Figure 2: Attack Complexity
c. Privileges Required (PR): This metric describes the level of privileges an attacker must possess before successfully exploiting the vulnerability. This metric is greatest if no privileges are required. The list of possible values is presented in Figure 3.
Figure 3: Privileges Required
d. User interaction (UI): This metric captures the requirement for a user, other than the attacker, to participate in the successful compromise of the vulnerable component. This metric determines whether the vulnerability can be exploited solely at the will of the attacker, or whether a separate user (or user-initiated process) must participate in some manner. This metric value is greatest when no user interaction is required. The list of possible values is presented in Figure 4.

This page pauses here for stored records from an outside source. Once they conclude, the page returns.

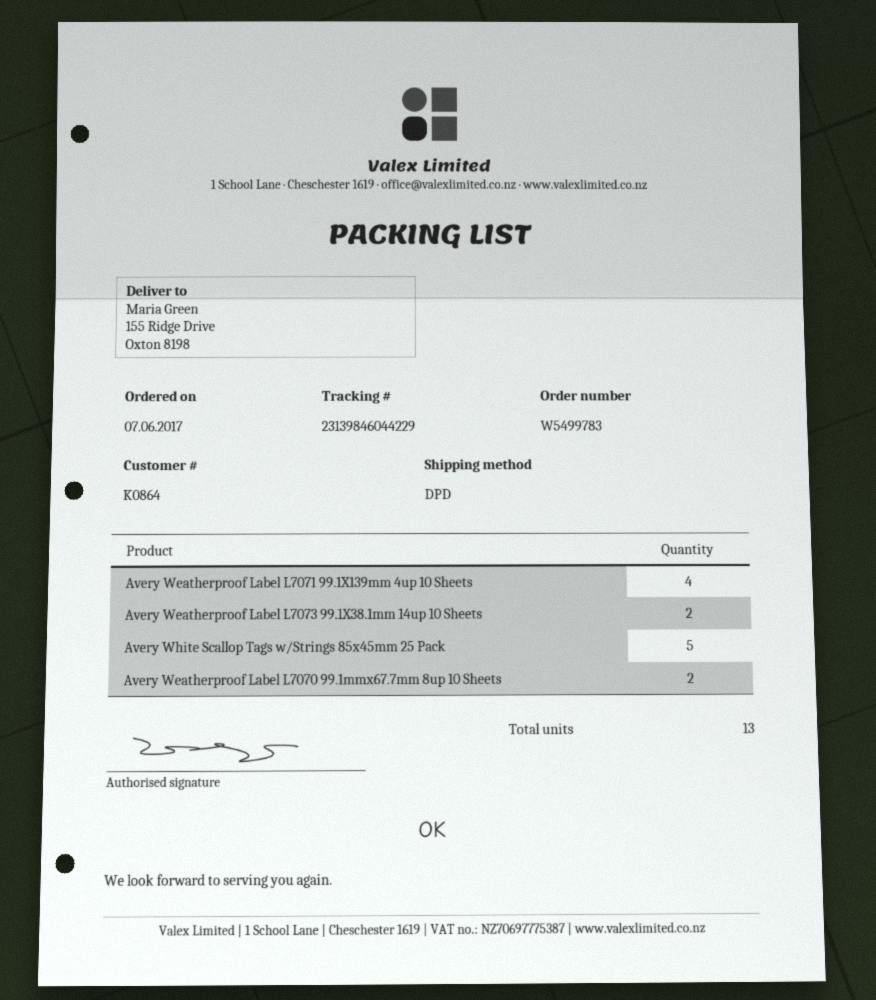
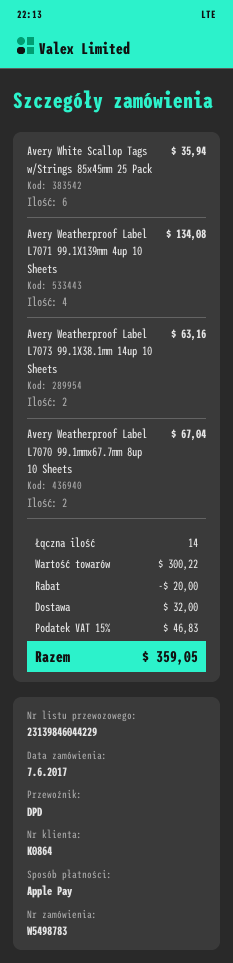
order number: W5499783 -> W5498783
Avery White Scallop Tags w/Strings 85x45mm 25 Pack: 5 -> 6
total quantity: 13 -> 14

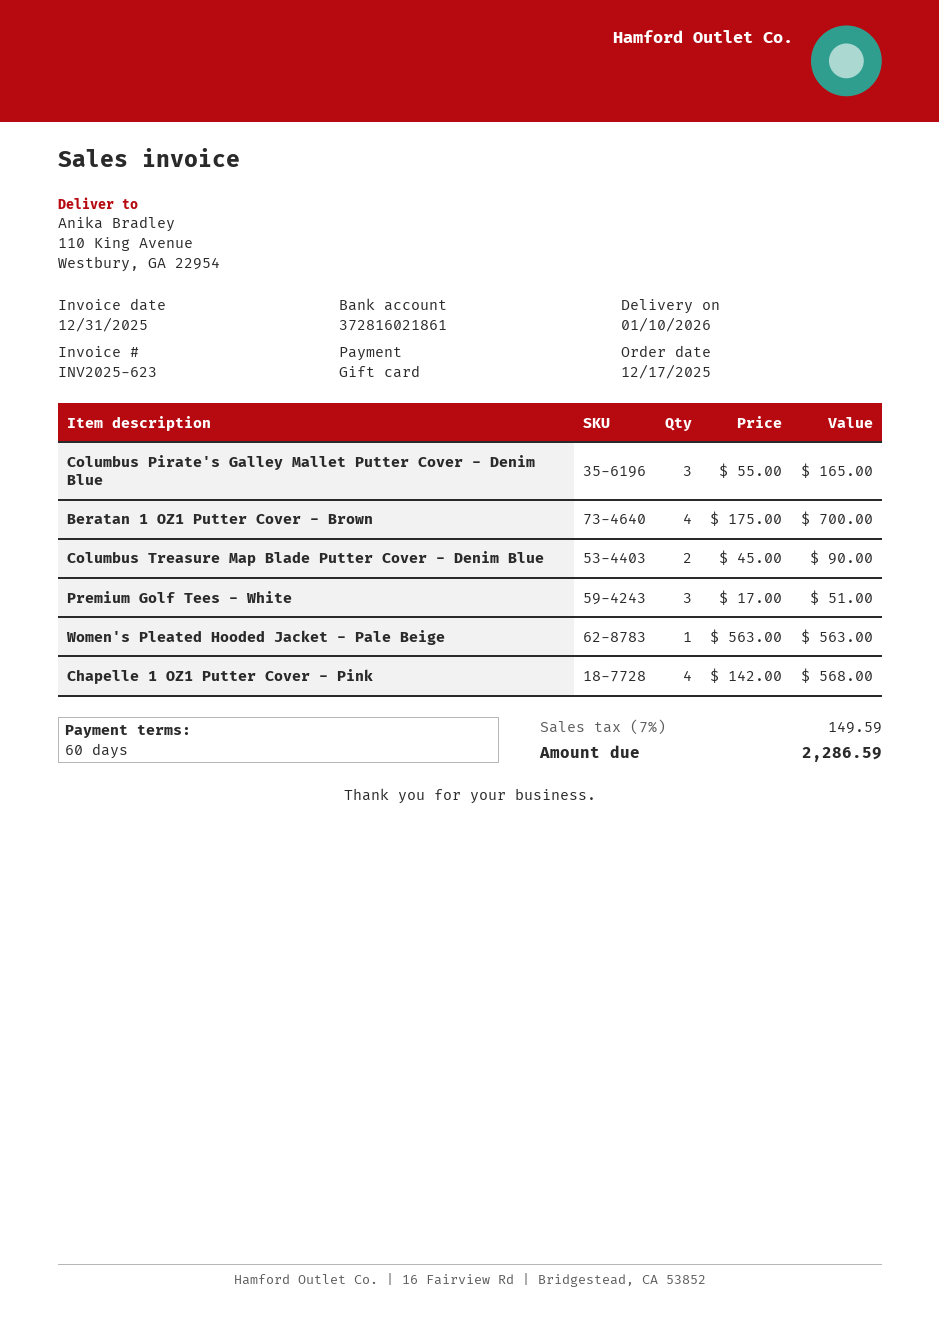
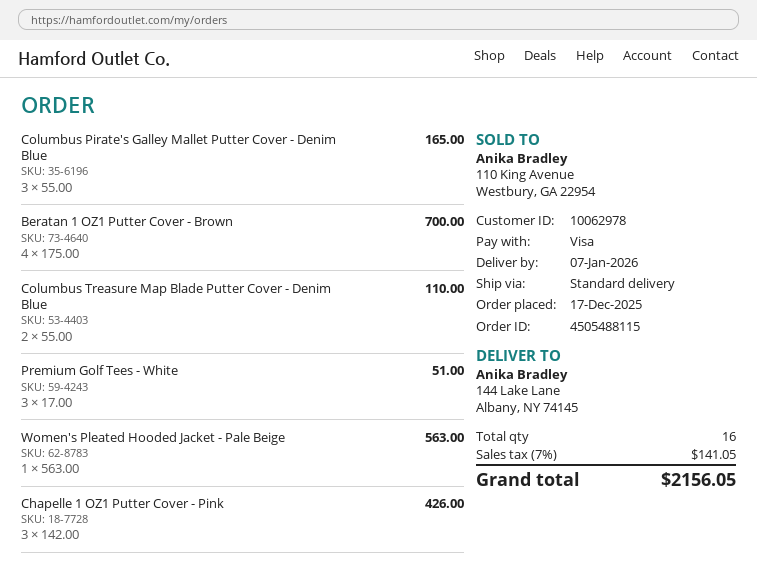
delivery date: 2026-01-10 -> 2026-01-07
payment method: gift card -> Visa
ship to: 110 King Avenue, Westbury, GA 22954 -> 144 Lake Lane, Albany, NY 74145
Columbus Treasure Map Blade Putter Cover - Denim Blue: 2 x 45.00 = 90.00 -> 2 x 55.00 = 110.00
Chapelle 1 OZ1 Putter Cover - Pink: 4 x 142.00 = 568.00 -> 3 x 142.00 = 426.00
tax: 7% = 149.59 -> 7% = 141.05
total: 2286.59 -> 2156.05

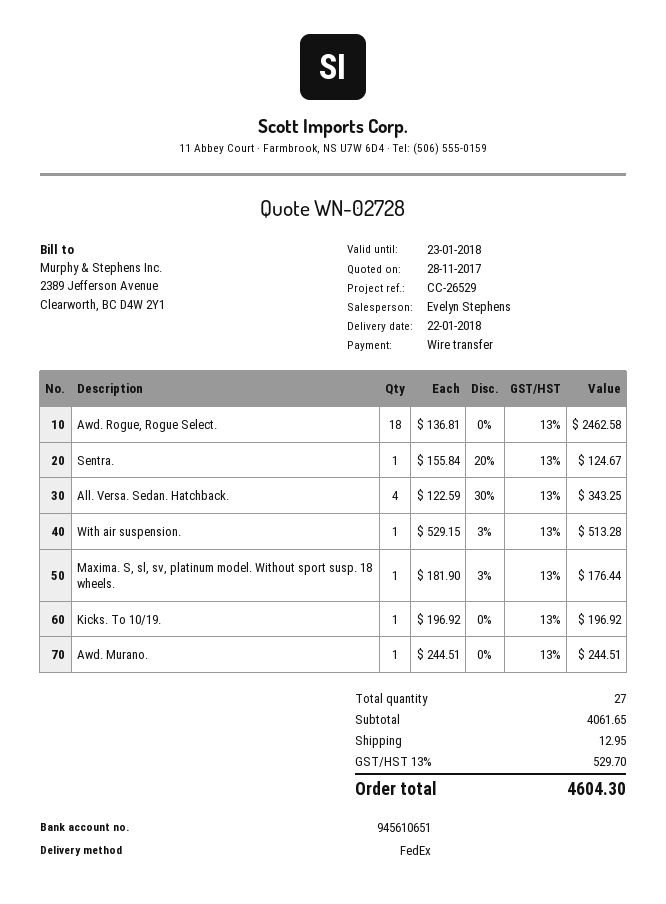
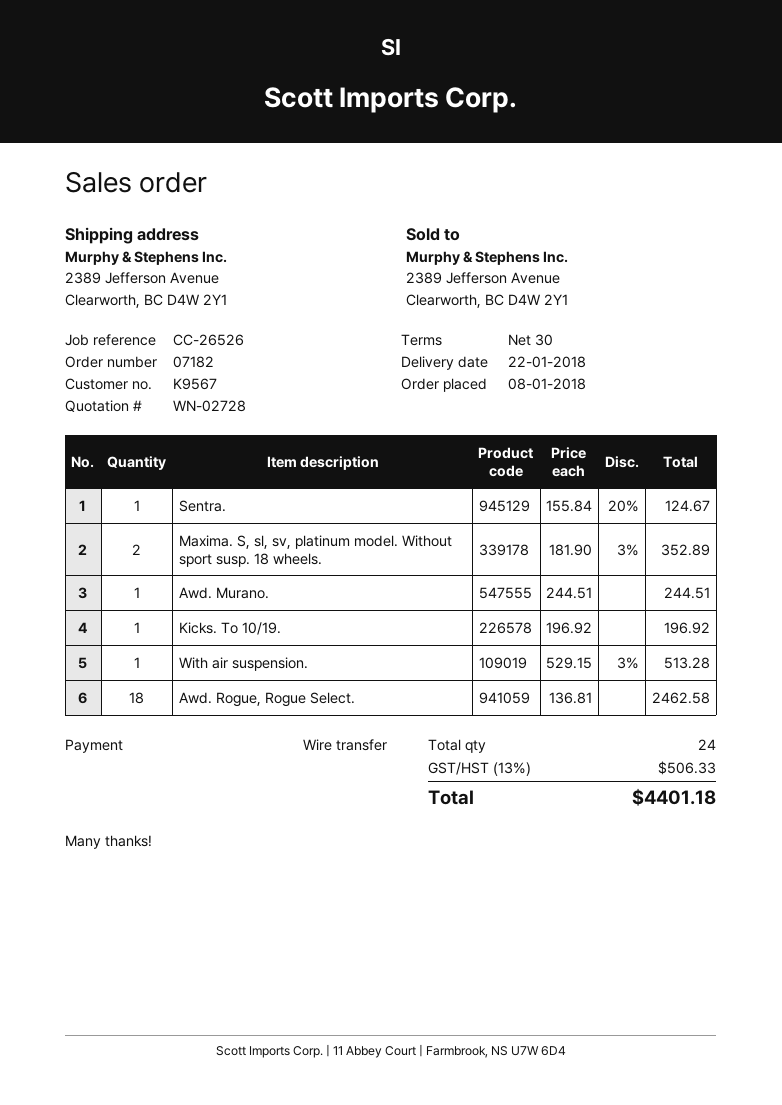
reference: CC-26529 -> CC-26526
All. Versa. Sedan. Hatchback.: 4 x 122.59 - 30% = 343.25 -> none
Maxima. S, sl, sv, platinum model. Without sport susp. 18 wheels.: 1 x 181.90 - 3% = 176.44 -> 2 x 181.90 - 3% = 352.89
total quantity: 27 -> 24
shipping: 12.95 -> none
tax: 13% = 529.70 -> 13% = 506.33
total: 4604.30 -> 4401.18

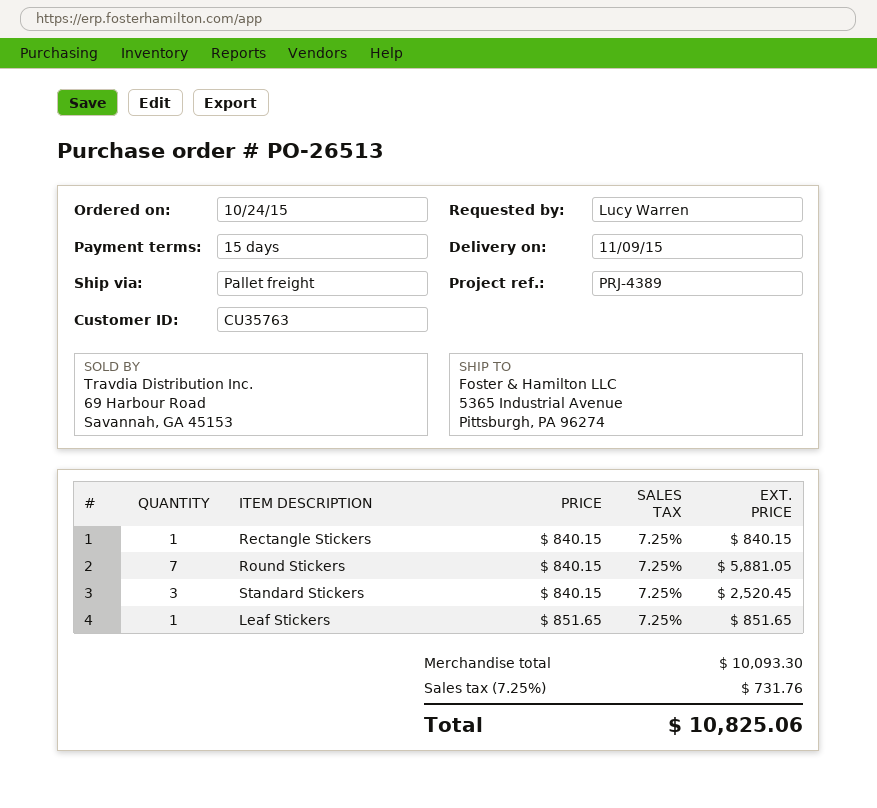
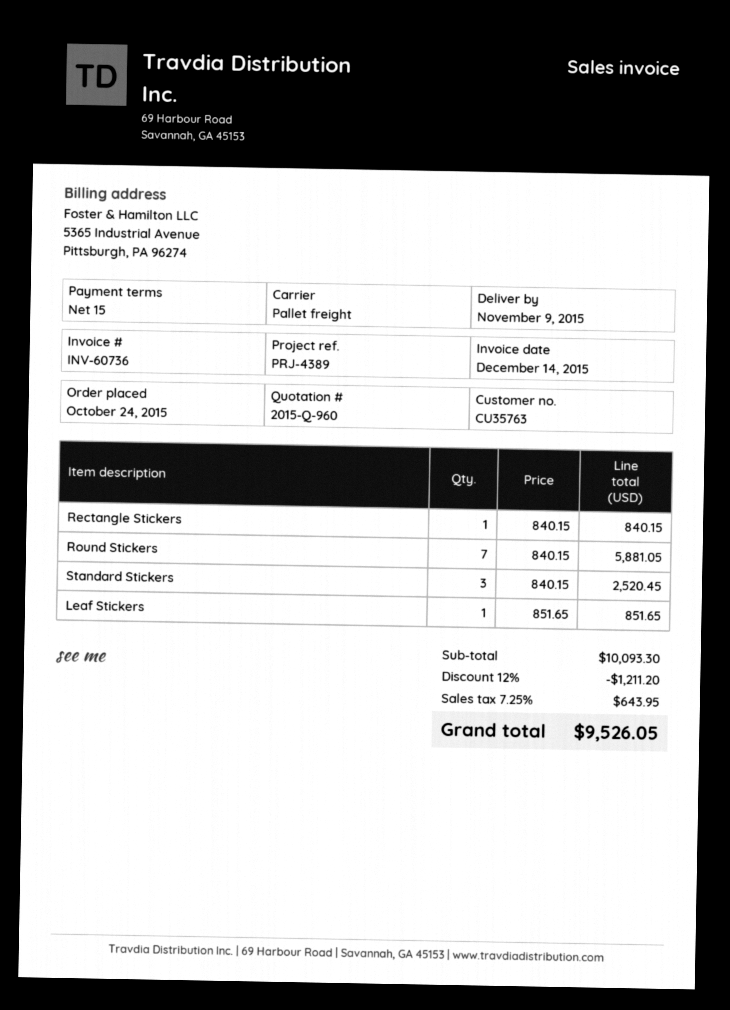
discount: none -> 12% = 1211.20
tax: 7.25% = 731.76 -> 7.25% = 643.95
total: 10825.06 -> 9526.05

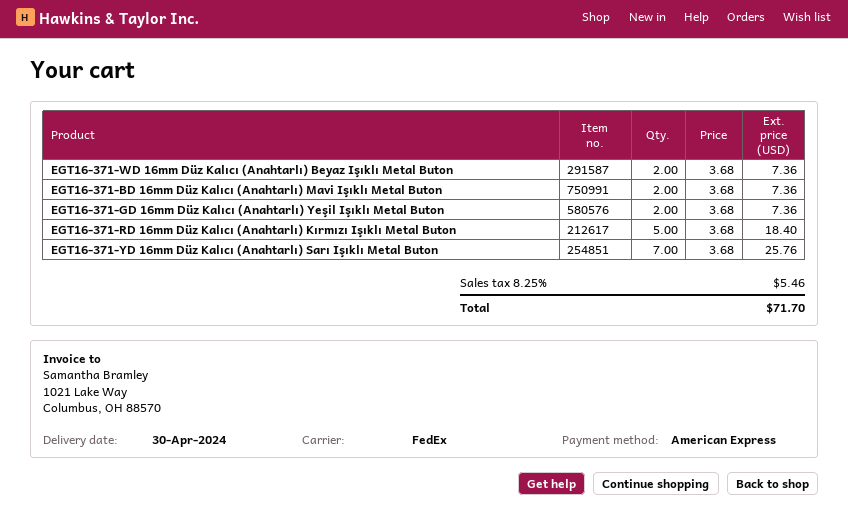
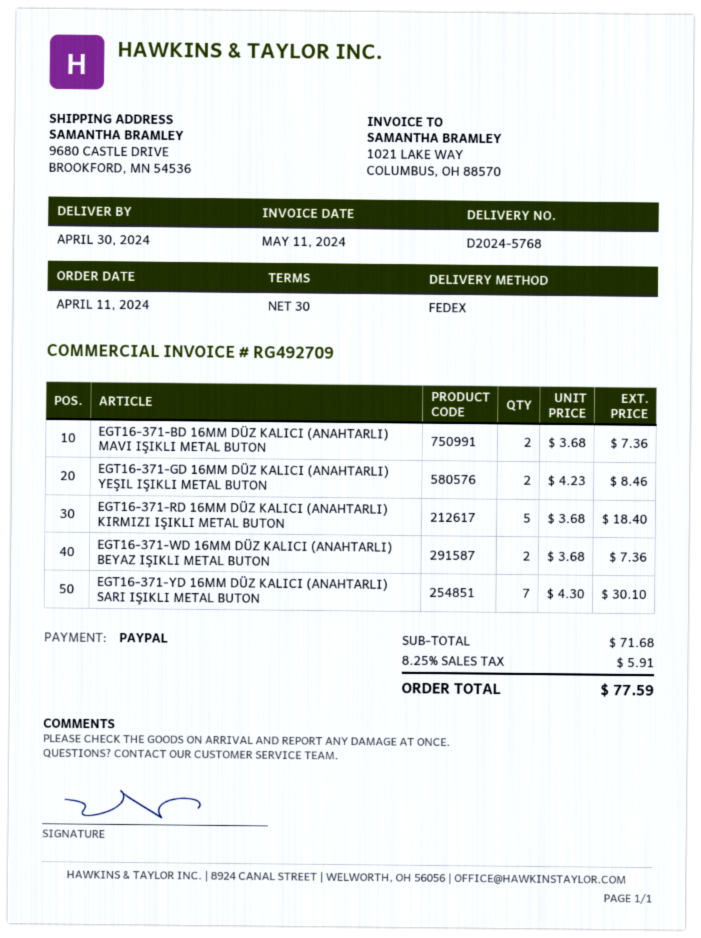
payment method: American Express -> PayPal
EGT16-371-GD 16mm Düz Kalıcı (Anahtarlı) Yeşil Işıklı Metal Buton: 2 x 3.68 = 7.36 -> 2 x 4.23 = 8.46
EGT16-371-YD 16mm Düz Kalıcı (Anahtarlı) Sarı Işıklı Metal Buton: 7 x 3.68 = 25.76 -> 7 x 4.30 = 30.10
tax: 8.25% = 5.46 -> 8.25% = 5.91
total: 71.70 -> 77.59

Figure 4: User Interaction
e. Scope (S): An important property captured by CVSS v3.0 is the ability for a vulnerability in one software component to impact resources beyond its means or privileges. This consequence is represented by the metric Authorization Scope, or simply Scope. Formally, Scope refers to the collection of privileges defined by a computing authority (e.g., an application, an operating system, or a sandbox environment) when granting access to computing resources (e.g., files, CPU, memory, etc.). These privileges are assigned based on some method of identification and authorization. In some cases, the authorization may be simple or loosely controlled based on predefined rules or standards. For example, in the case of Ethernet traffic sent to a network switch, the switch accepts traffic that arrives on its ports and is an authority that controls the traffic flow to other switch ports. When the vulnerability of a software component governed by one authorization scope can affect resources governed by another authorization scope, a Scope change has occurred. Intuitively, one may think of a scope change as breaking out of a sandbox, and an example would be a vulnerability in a virtual machine that enables an attacker to delete files on the host OS (perhaps even its own VM). In this example, there are two separate authorization authorities: one that defines and enforces privileges for the virtual machine and its users, and one that defines and enforces privileges for the host system within which the virtual machine runs. A scope change would not occur, for example, with a vulnerability in Microsoft Word that allows an attacker to compromise all system files of the host OS, because the same authority enforces privileges of the user’s instance of Word, and the host’s system files. The Base score is greater when a scope change has occurred. The list of possible values is presented in Figure 5.
Figure 5: Scope
1.3 Describe these terms as they are defined in the Common Vulnerability Scoring System (CVSS 3.0):
a. Confidentiality Impact (C): This metric measures the impact to the confidentiality of the information resources managed by a software component due to a successfully exploited vulnerability. Confidentiality refers to limiting information access and disclosure to only authorized users, as well as preventing access by, or disclosure to, unauthorized ones. The list of possible values is presented in Figure 6. This metric value increases with the degree of loss to the impacted component.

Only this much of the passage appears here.